Источник был каменным, выдолбленным в раковине подвалом.
– Почему ты молчишь, – зашептала девочка, – почему ты не отвечаешь, ты на меня сердишься, да, ну не сердись, ну пожалуйста, ну скажи, что уже и не сердишься, ведь ты меня любишь, правда, сильно-сильно, больше всех на свете любишь, а я тебе на подносе принесу сладкого винограду.
Вера.
Железные, перепутанные водорослями черпаки выбрасывали на жестяной поднос рыб и ящериц; из трубы лилась вода; с островов на дно уходили поручни для сбора мидий; у берега лежали камни; довольно часто по ночам жгли старые лодки перевозчиков и лесничих; на горах уступами рос лес, по преимуществу сосны, которые свисали, проделывая в глине ходы корнями, ветер дымил песком, чешуей и желтыми иглами лиственниц; мидии раскрывались.
Феофания заговорила:
– Вечерние сумерки приходили ко мне с зелеными прозрачными облаками. Я пряталась от мамы за сараем и подглядывала за ним, как он дышал, и заросли крапивы дышали, а старая ржавая велосипедная рама дудела. Потом мама меня звала, она бродила по участку, заодно снимая с веревки отсыревшее тяжелое белье, опрокидывала ведро с водой или летающими семенами, шишками для самовара, для утюга. Далеко включали свет. С реки доносились гудки редких в ту пору буксиров. Наконец мама находила меня, а я залезала на невысокую корявую яблоню, потом слезала и шла в дом. В коридоре сидел отец, он парил ноги в тазу с горчицей, у него был хронический тонзиллит, он подворачивал штаны до колен и, кряхтя «как столетний дед» (это мама так говорила), садился на короткий дубовый канун, приспособленный для колки щепы на растопку, а другой столетний дед – тайнозритель – устраивался на мягком бугре, ноги засовывал в муравейник и ел пирог, пахнущий алтарем.

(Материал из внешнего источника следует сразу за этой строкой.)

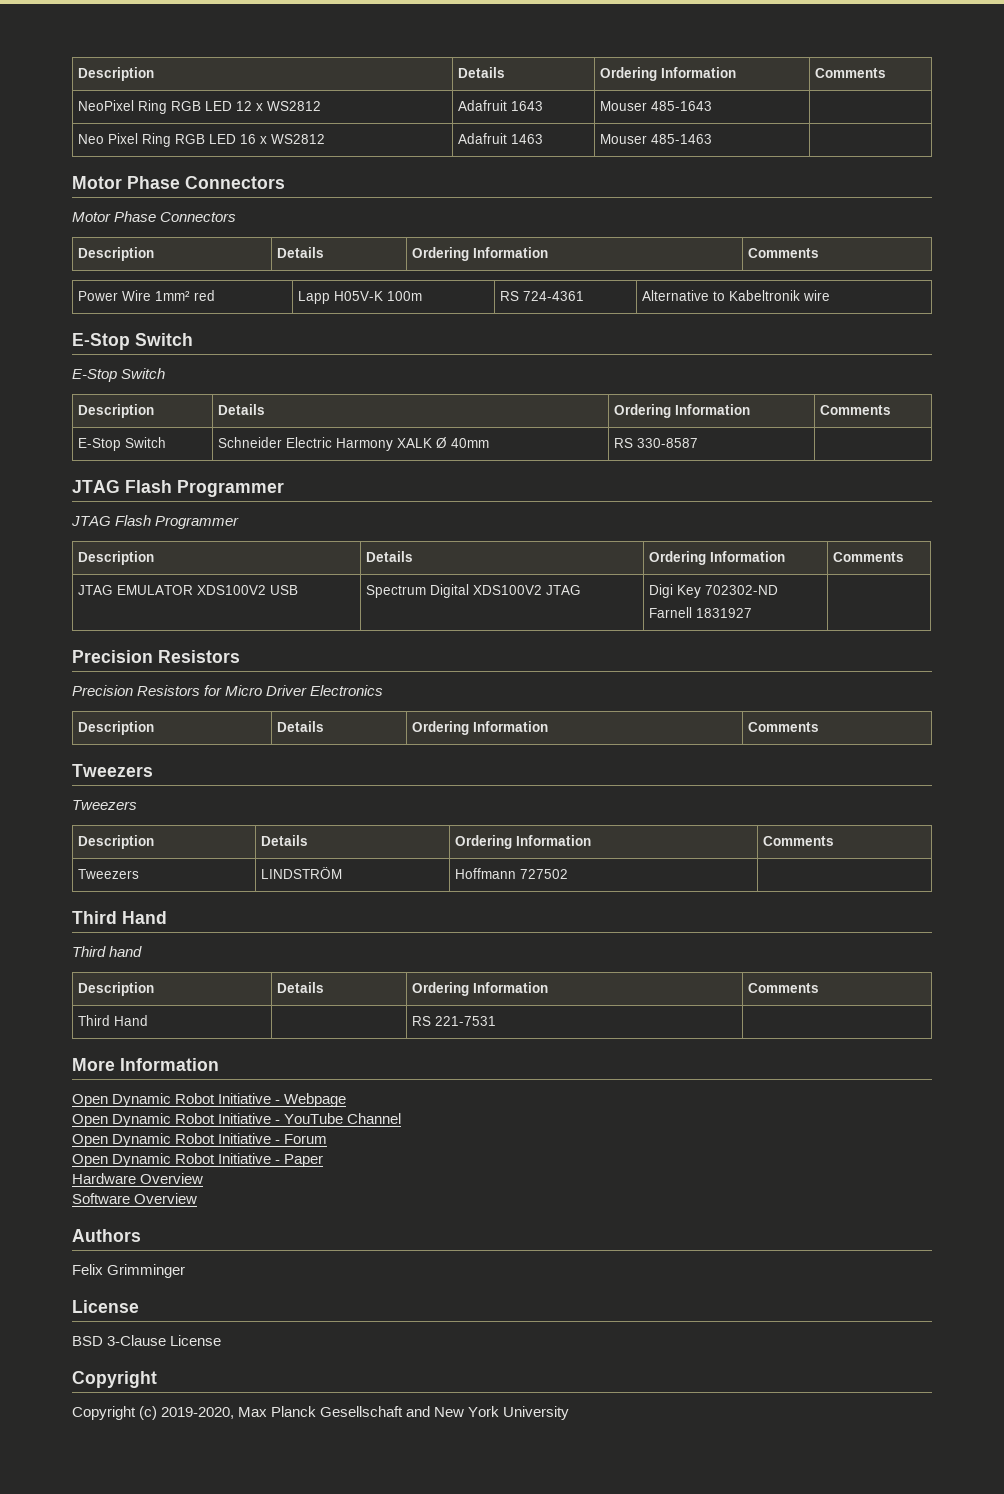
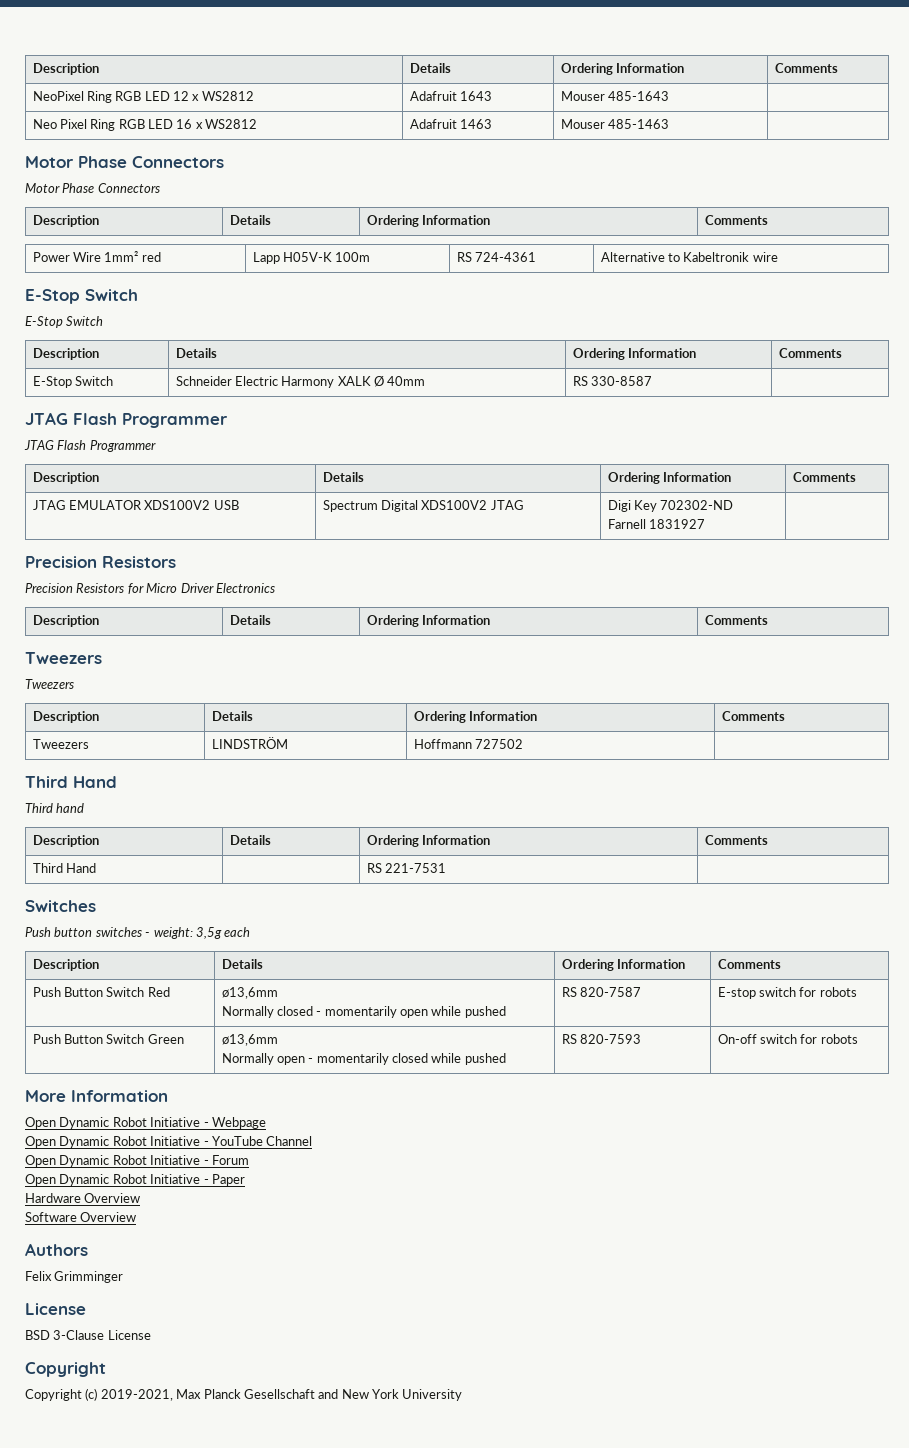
+ Switches
+ Push button switches - weight: 3,5g each
+ Description | Details | Ordering Information | Comments
+ Push Button Switch Red | ø13,6mm
+ Normally closed - momentarily open while pushed | RS 820-7587 | E-stop switch for robots
+ Push Button Switch Green | ø13,6mm
+ Normally open - momentarily closed while pushed | RS 820-7593 | On-off switch for robots
- Copyright (c) 2019-2020, Max Planck Gesellschaft and New York University
+ Copyright (c) 2019-2021, Max Planck Gesellschaft and New York University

Дверь закрывалась, и все звуки исчезали.
Мне казалось, что за окном кто-то ходил, но это не ходил, а летал дух лесной Сворогбог. Как «творогбог», мама разминала творог в миске, посыпала его сахаром и заставляла меня есть, «чтобы были зубы крепкие». Столетний дед обжег себе язык и нёбо чаем и теперь молчал, потому как онемел с тех пор, или притворялся, что онемел, Бог его знает. На лестнице на второй этаж спала собака, свесив свою ушастую морду с перил, ей снились дохлые птицы, сваленные в кучу в пустом, крытом замшелым шифером гараже. Потом меня отправляли спать, а отец, наконец благополучно завершив свою процедуру, выходил на крыльцо и выплескивал остывшую горчицу мимо выгребной ямы в кусты. Кусты вздрагивали, нагибались и распрямлялись, как во время дождя. Но это был не дождь.
– Дождь ночью будет, – говорил отец, вешал таз на гвоздь сушиться под дырявым навесом и закуривал: – Дождь, говорю, будет, слышишь?
– Слышу, слышу, – отвечала мама.
– Белье бы надо забрать, – задумчиво освещал себя отец красной вонючей спичкой. Терракотовой.
– Да забрала уже, – мама закрывала дверь на кухню и тушила в коридоре свет.
– Правильно, – отвечал глиняный (к тому моменту) отец и исчезал в темноте, становился различимым лишь по точке тлеющей папиросы.